# Install dependencies

In [None]:
!pip3 install \
  transformers \
  sentence-transformers \
  pinecone-client \
  datasets \
  accelerate \
  einops \
  langchain \
  xformers \
  bitsandbytes \
  langchain-community \
  pinecone

In [None]:
!pip3 install git+https://github.com/naver/splade.git

# Initialize HG Pipeline

In [None]:
from torch import cuda
from langchain.embeddings.huggingface import HuggingFaceEmbeddings

embed_model_id = 'sentence-transformers/msmarco-bert-base-dot-v5'

device = f'cuda:{cuda.current_device()}' if cuda.is_available() else 'cpu'

embed_model = HuggingFaceEmbeddings(
    model_name=embed_model_id,
    model_kwargs={'device': device},
    encode_kwargs={'device': device, 'batch_size': 32}
)

# Building the Pinecone index

In [None]:
from pinecone import Pinecone, ServerlessSpec
import os

pc = Pinecone(api_key='XXX')
index_name = 'metadata-embedding'

pc.create_index(
    name=index_name,
    dimension=768, 
    metric="dotproduct",
    spec=ServerlessSpec(
        cloud="aws",
        region="us-east-1"
    )
)

# Initialize Pinecone index

In [None]:
index = pc.Index(index_name)
index.describe_index_stats()

# Load data

In [None]:
import pandas as pd
import uuid

# Load the Excel file
df = pd.read_csv('data.csv')
df = df.fillna('')

# Create vector db context

In [None]:
data = [
    {
        'id': str(uuid.uuid4()),
        'cve': row['CVE ID'],
        'cwe': row['CWE ID'],
        'Summary': row['Summary'],
        'func_before': row['func_before'],
        'func_after': row['func_after']
    } for index, row in df.iterrows()
]

# Dense Vectors

In [None]:
from sentence_transformers import SentenceTransformer
import torch

device = 'cuda' if torch.cuda.is_available() else 'cpu'

if device != 'cuda':
    print("==========\n"+
          "WARNING: You are not running on GPU so this may be slow.\n"+
          "If on Google Colab, go to top menu > Runtime > Change "+
          "runtime type > Hardware accelerator > 'GPU' and rerun "+
          "the notebook.\n==========")

dense_model = SentenceTransformer(
    'msmarco-bert-base-dot-v5',
    device=device
)

dim = dense_model.get_sentence_embedding_dimension()

# Sparse Vectors

In [None]:
from transformers import AutoTokenizer
from splade.models.transformer_rep import Splade

sparse_model_id = 'naver/splade-cocondenser-ensembledistil'

sparse_model = Splade(sparse_model_id, agg='max')
sparse_model.to(device)  
sparse_model.eval()

tokenizer = AutoTokenizer.from_pretrained(sparse_model_id)

# Index entire dataset

# Builder

In [None]:
from collections import defaultdict

def encode_field(text):
    """Encodes a single field using the dense and sparse models."""
    dense_vec = dense_model.encode([text]).tolist()[0]
    input_ids = tokenizer([text], return_tensors='pt', padding=True, truncation=True)
    with torch.no_grad():
        sparse_vec = sparse_model(d_kwargs=input_ids.to(device))['d_rep'].squeeze()
    indices = sparse_vec.nonzero().squeeze().cpu().tolist()
    values = sparse_vec[indices].cpu().tolist()
    sparse_dict = {"indices": indices, "values": values}
    return dense_vec, sparse_dict

# Function to encode the combined metadata
def encode_metadata(row):
    dense_vecs = []
    combined_sparse_dict = defaultdict(float)

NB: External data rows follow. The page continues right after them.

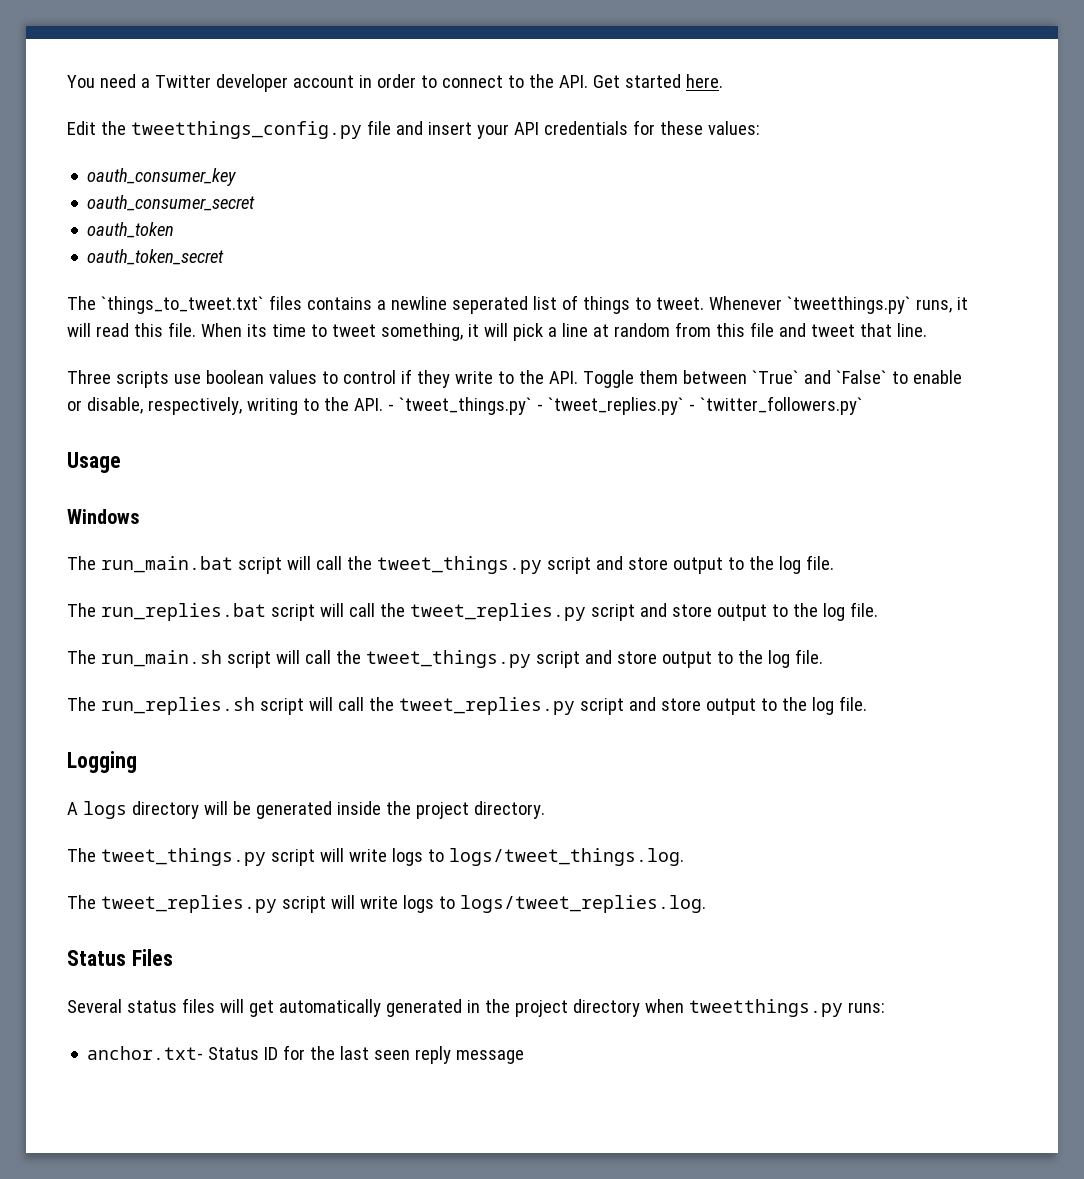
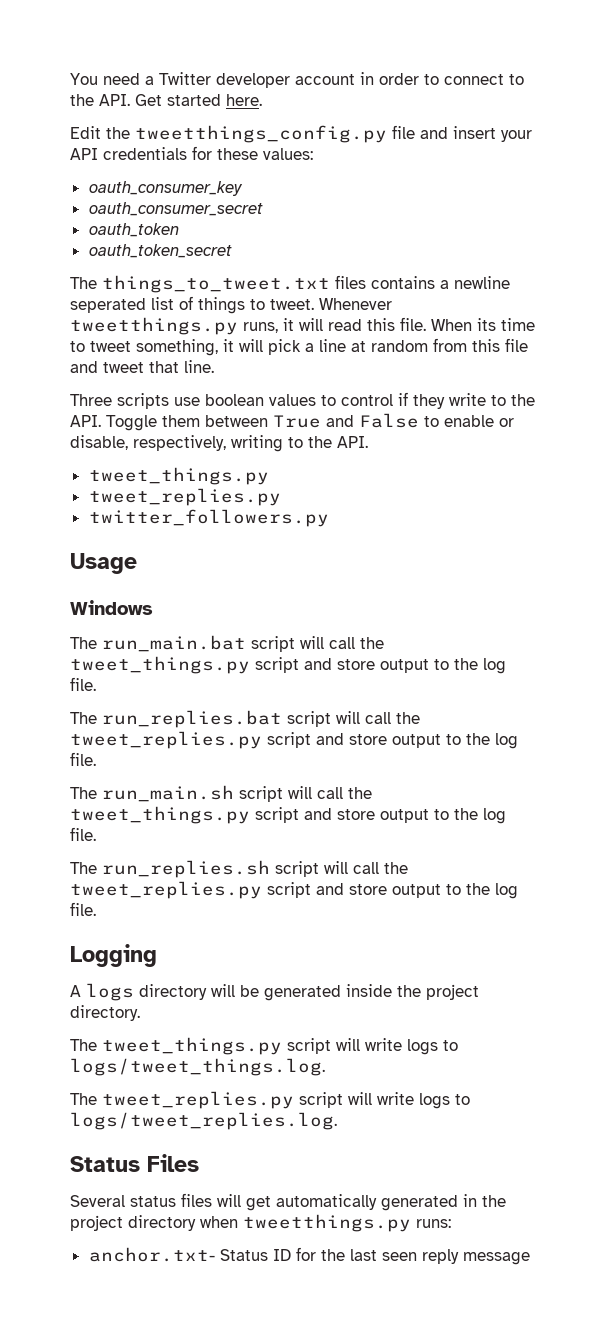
[100,296,264,314] `things_to_tweet.txt` -> [102,275,330,293] things_to_tweet.txt
[786,296,911,314] `tweetthings.py` -> [70,317,238,335] tweetthings.py
[751,370,887,384] `True` and `False` -> [273,413,419,428] True and False
[387,396,863,415] - `tweet_things.py` - `tweet_replies.py` - `twitter_followers.py` -> [88,467,269,485] [88,488,281,506] [88,509,329,527] // tweet_things.py // tweet_replies.py // twitter_followers.py

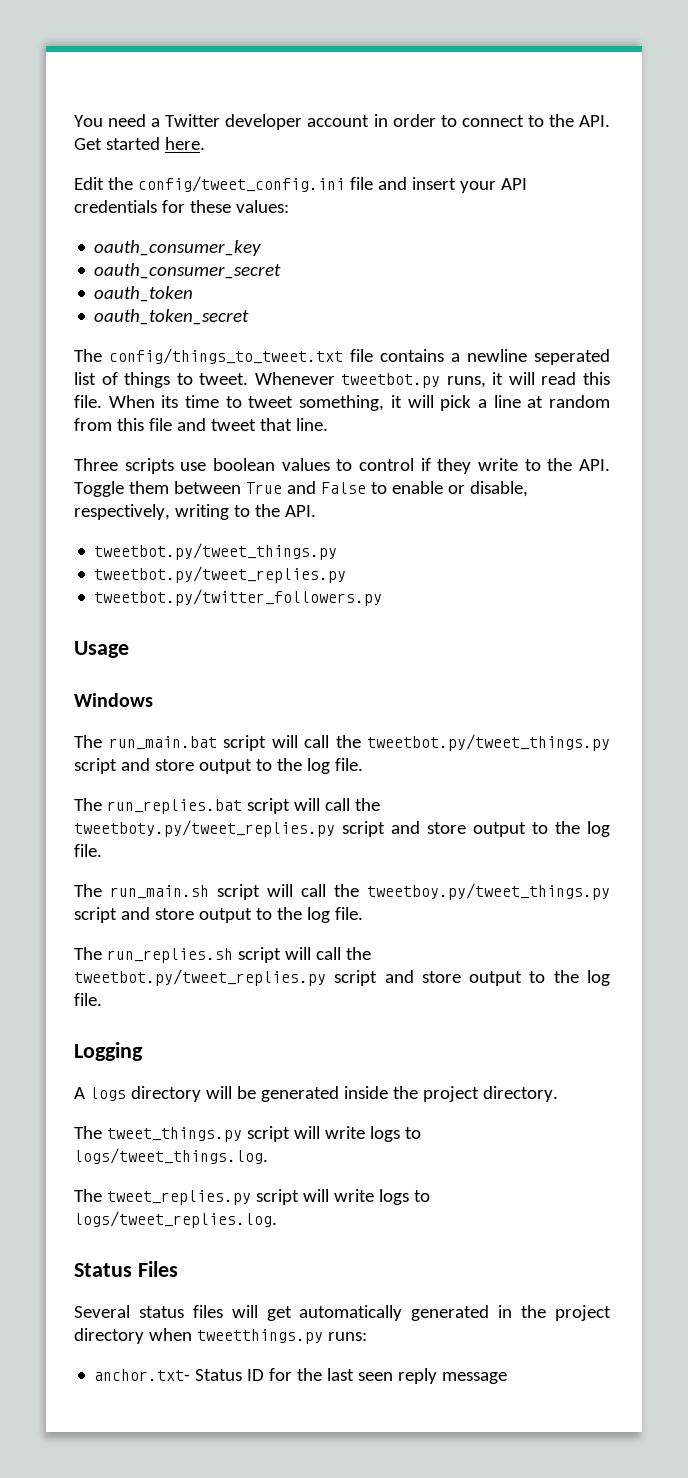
[135,125,387,143] tweetthings_config.py -> [137,176,345,192] config/tweet_config.ini
[102,275,366,293] things_to_tweet.txt files -> [109,348,373,364] config/things_to_tweet.txt file
[70,317,238,335] tweetthings.py -> [341,373,441,388] tweetbot.py
[88,467,269,485] [88,488,281,506] [88,509,329,527] tweet_things.py // tweet_replies.py // twitter_followers.py -> [94,543,338,560] [94,566,347,583] [94,589,383,606] tweetbot.py/tweet_things.py // tweetbot.py/tweet_replies.py // tweetbot.py/twitter_followers.py
[70,656,250,674] tweet_things.py -> [367,734,610,751] tweetbot.py/tweet_things.py
[70,731,262,749] tweet_replies.py -> [74,820,335,837] tweetboty.py/tweet_replies.py
[70,806,250,824] tweet_things.py -> [367,883,610,900] tweetboy.py/tweet_things.py
[70,881,262,899] tweet_replies.py -> [74,969,326,986] tweetbot.py/tweet_replies.py

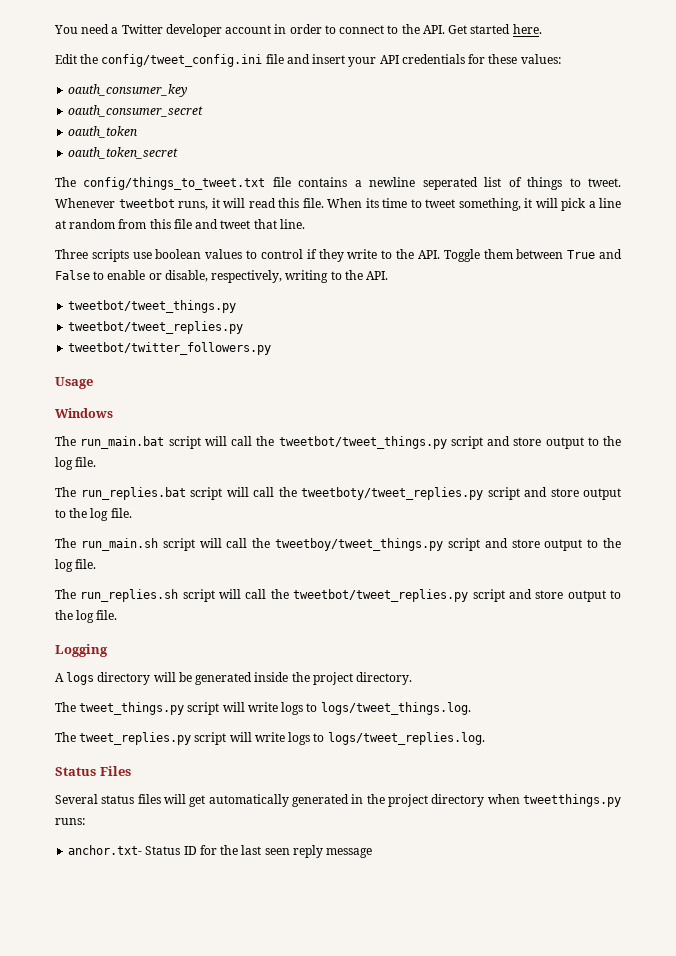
[341,373,441,388] tweetbot.py -> [118,198,175,208] tweetbot
[94,543,338,560] [94,566,347,583] [94,589,383,606] tweetbot.py/tweet_things.py // tweetbot.py/tweet_replies.py // tweetbot.py/twitter_followers.py -> [68,300,237,313] [68,321,244,334] [68,342,272,355] tweetbot/tweet_things.py // tweetbot/tweet_replies.py // tweetbot/twitter_followers.py
[367,734,610,751] tweetbot.py/tweet_things.py -> [278,436,447,449] tweetbot/tweet_things.py
[74,820,335,837] tweetboty.py/tweet_replies.py -> [301,487,483,500] tweetboty/tweet_replies.py
[367,883,610,900] tweetboy.py/tweet_things.py -> [275,538,444,551] tweetboy/tweet_things.py
[74,969,326,986] tweetbot.py/tweet_replies.py -> [293,589,469,602] tweetbot/tweet_replies.py

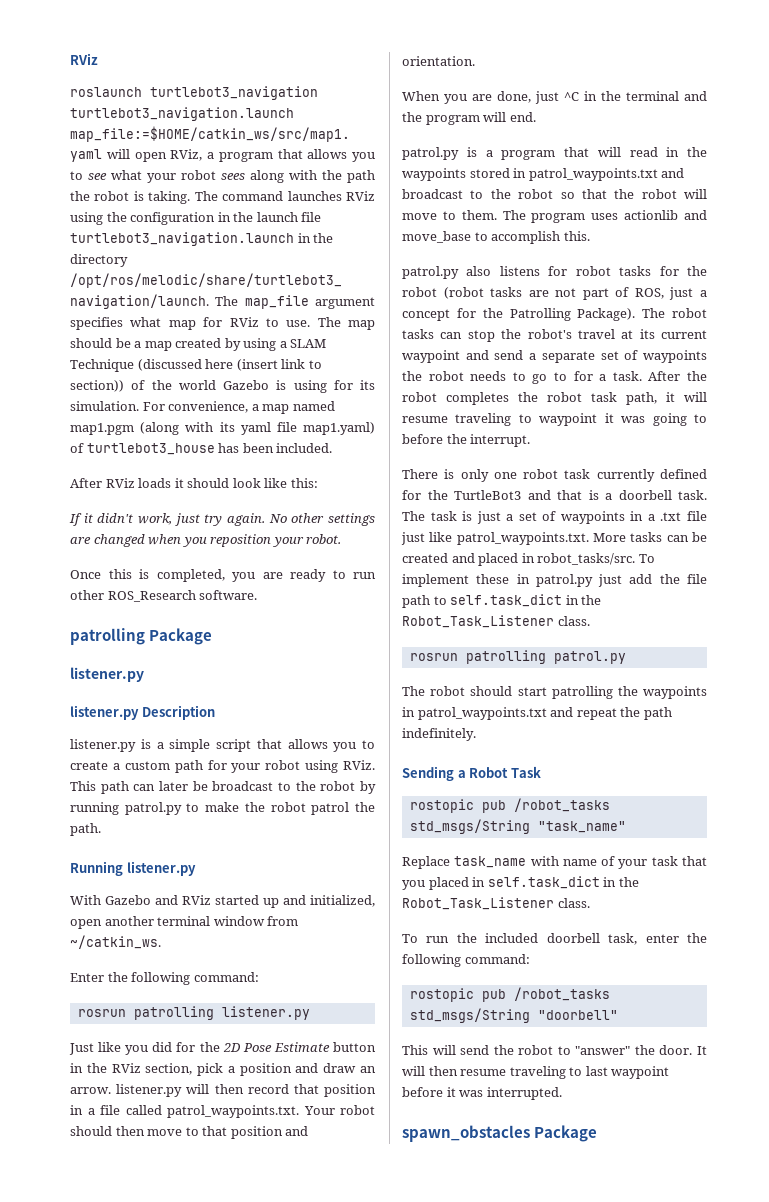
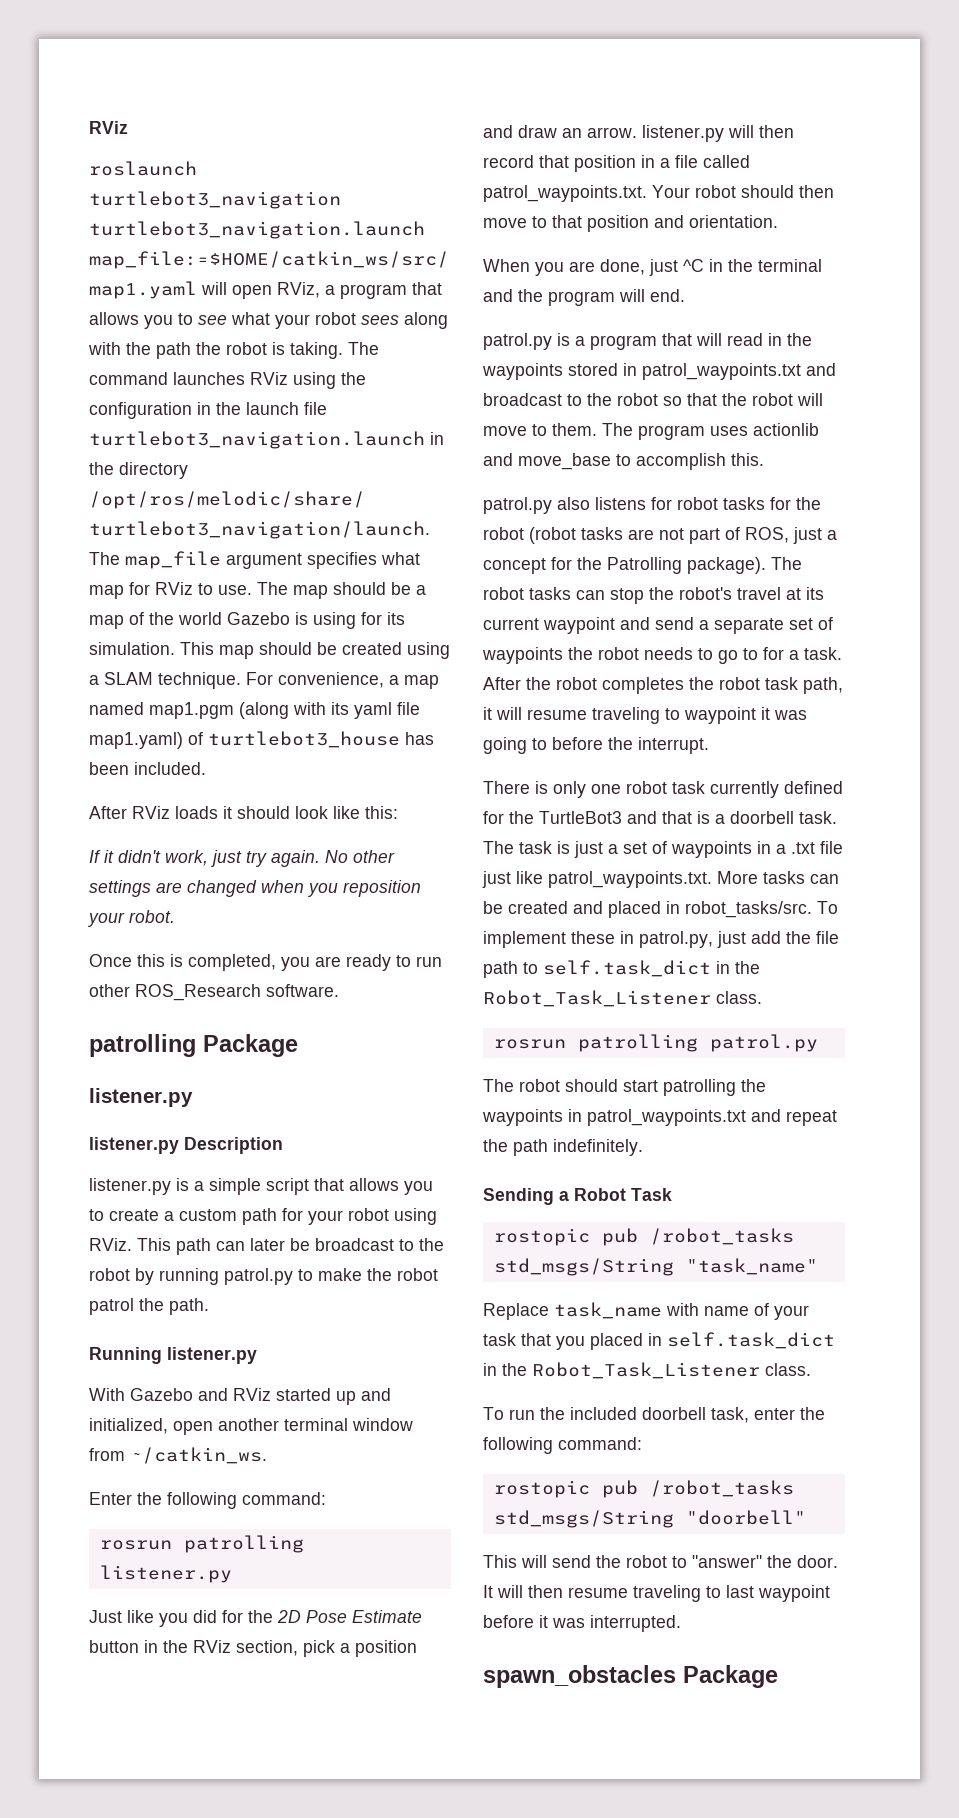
[175,338,327,351] [70,359,322,372] [70,380,124,392] created by using a SLAM Technique (discussed here (insert link to section)) -> (124, 622) none
(139, 406) none -> [180,642,450,659] [89,672,241,689] This map should be created using a SLAM technique.
[577,308,636,321] Package). -> [687,557,766,574] package).
[535,574,593,587] patrol.py -> [639,931,713,948] patrol.py,

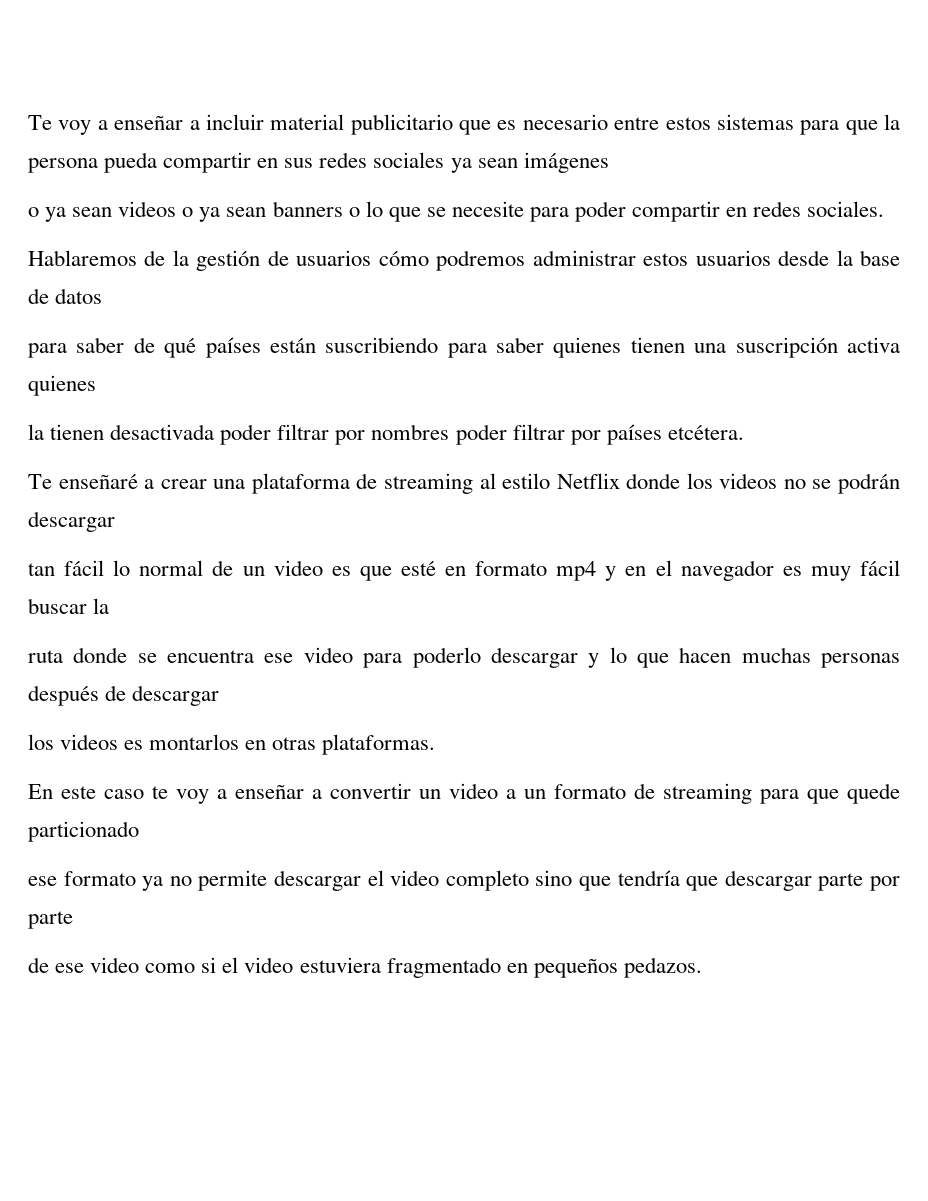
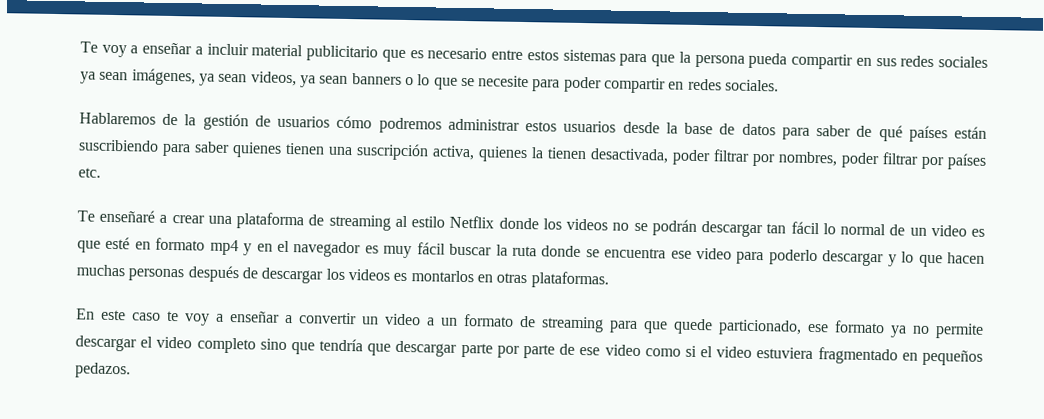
[523,152,609,173] [28,201,194,222] imágenes // o ya sean videos o -> [131,68,297,87] imágenes, ya sean videos,
(103, 296) // -> (776, 129) none
[846,337,900,353] [28,375,96,396] activa quienes // -> [432,145,528,163] activa, quienes
[110,424,450,445] desactivada poder filtrar por nombres -> [590,148,838,167] desactivada, poder filtrar por nombres,
[667,425,744,440] etcétera. -> [78,167,101,178] etc.
(115, 521) // -> (764, 229) none
(110, 606) // -> (508, 250) none
(220, 695) // -> (324, 275) none
[28,821,139,842] particionado // -> [718,319,802,336] particionado,
(73, 920) // -> (555, 351) none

    for field in ['cve', 'cwe', 'Summary', 'func_before', 'func_after']:
        text = row[field]
        dense_vec, sparse_dict = encode_field(text)
        
        # Collect dense vectors
        dense_vecs.append(dense_vec)
        
        # Combine sparse vectors and handle duplicate indices by summing their values
        for idx, val in zip(sparse_dict['indices'], sparse_dict['values']):
            combined_sparse_dict[idx] += val
    
    # Average dense vectors to match the expected dimension
    averaged_dense_vec = [sum(x) / len(dense_vecs) for x in zip(*dense_vecs)]
    
    # Convert combined sparse dict to indices and values lists
    combined_sparse_indices = list(combined_sparse_dict.keys())
    combined_sparse_values = list(combined_sparse_dict.values())
    
    combined_sparse_dict = {"indices": combined_sparse_indices, "values": combined_sparse_values}
    return averaged_dense_vec, combined_sparse_dict


def builder(records: list):
    # Convert records to upserts format
    upserts = []
    for record in records:
        dense_vec, sparse_dict = encode_metadata(record)
        
        # Build metadata struct
        metadata = {
            'cve': record['cve'],
            'cwe': record['cwe'],
            'Summary': record['Summary'],
            'func_before': record['func_before'],
            'func_after': record['func_after']
        }
        
        # Append all to upserts list as pinecone.Vector (or GRPCVector)
        upserts.append({
            'id': record['id'],
            'values': dense_vec,
            'sparse_values': sparse_dict,
            'metadata': metadata
        })
    
    return upserts

# Upsert chunks

In [None]:
from tqdm.auto import tqdm

batch_size = 32

for i in tqdm(range(0, len(data), batch_size)):
    i_end = min(i+batch_size, len(data))
    batch = data[i:i_end]
    index.upsert(builder(data[i:i+batch_size]))

# Querying

In [None]:
def encode(text: str):
    dense_vec = dense_model.encode(text).tolist()
    input_ids = tokenizer(text, return_tensors='pt')
    with torch.no_grad():
        sparse_vec = sparse_model(
            d_kwargs=input_ids.to(device)
        )['d_rep'].squeeze()
    
    indices = sparse_vec.nonzero().squeeze().cpu().tolist()
    values = sparse_vec[indices].cpu().tolist()
    sparse_dict = {"indices": indices, "values": values}
    
    return dense_vec, sparse_dict

In [None]:
query = (
    "Vulnerability: CVE-2014-3173 and Weakness: CWE-119"
)

dense, sparse = encode(query)

xc = index.query(
    vector=dense,
    sparse_vector=sparse,
    top_k=5,  
    include_metadata=True
)